■ **Problem**
Lines in which "route" appears should be pulled from the data below.

■ **Task input**
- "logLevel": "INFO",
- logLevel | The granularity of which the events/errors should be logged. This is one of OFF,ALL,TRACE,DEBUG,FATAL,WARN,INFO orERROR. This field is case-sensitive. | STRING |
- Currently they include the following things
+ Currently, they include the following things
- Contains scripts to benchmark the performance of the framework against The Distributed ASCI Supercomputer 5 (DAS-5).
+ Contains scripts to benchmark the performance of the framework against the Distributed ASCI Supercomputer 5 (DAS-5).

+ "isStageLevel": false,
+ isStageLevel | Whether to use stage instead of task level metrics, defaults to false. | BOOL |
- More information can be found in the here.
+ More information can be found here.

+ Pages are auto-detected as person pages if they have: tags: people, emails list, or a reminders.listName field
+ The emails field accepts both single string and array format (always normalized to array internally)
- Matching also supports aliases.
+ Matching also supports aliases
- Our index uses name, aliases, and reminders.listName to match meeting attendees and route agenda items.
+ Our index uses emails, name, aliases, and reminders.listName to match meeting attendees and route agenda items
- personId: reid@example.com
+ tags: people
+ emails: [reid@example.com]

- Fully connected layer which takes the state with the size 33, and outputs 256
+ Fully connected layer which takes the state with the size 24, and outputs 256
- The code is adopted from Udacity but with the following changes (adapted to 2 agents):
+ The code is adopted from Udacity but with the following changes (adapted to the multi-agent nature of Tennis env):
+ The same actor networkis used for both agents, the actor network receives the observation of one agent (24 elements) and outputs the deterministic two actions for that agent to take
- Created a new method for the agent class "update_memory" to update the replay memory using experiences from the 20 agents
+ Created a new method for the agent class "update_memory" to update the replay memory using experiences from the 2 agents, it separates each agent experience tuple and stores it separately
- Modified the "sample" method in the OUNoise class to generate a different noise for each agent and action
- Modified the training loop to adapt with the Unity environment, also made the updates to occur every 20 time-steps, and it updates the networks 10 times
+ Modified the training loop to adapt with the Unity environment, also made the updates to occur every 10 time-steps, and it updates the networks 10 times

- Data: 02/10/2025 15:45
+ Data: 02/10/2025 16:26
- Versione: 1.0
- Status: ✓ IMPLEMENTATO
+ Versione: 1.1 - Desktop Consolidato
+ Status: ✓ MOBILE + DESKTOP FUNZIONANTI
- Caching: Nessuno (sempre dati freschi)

■ **Problem solution**
- Our index uses name, aliases, and reminders.listName to match meeting attendees and route agenda items.
+ Our index uses emails, name, aliases, and reminders.listName to match meeting attendees and route agenda items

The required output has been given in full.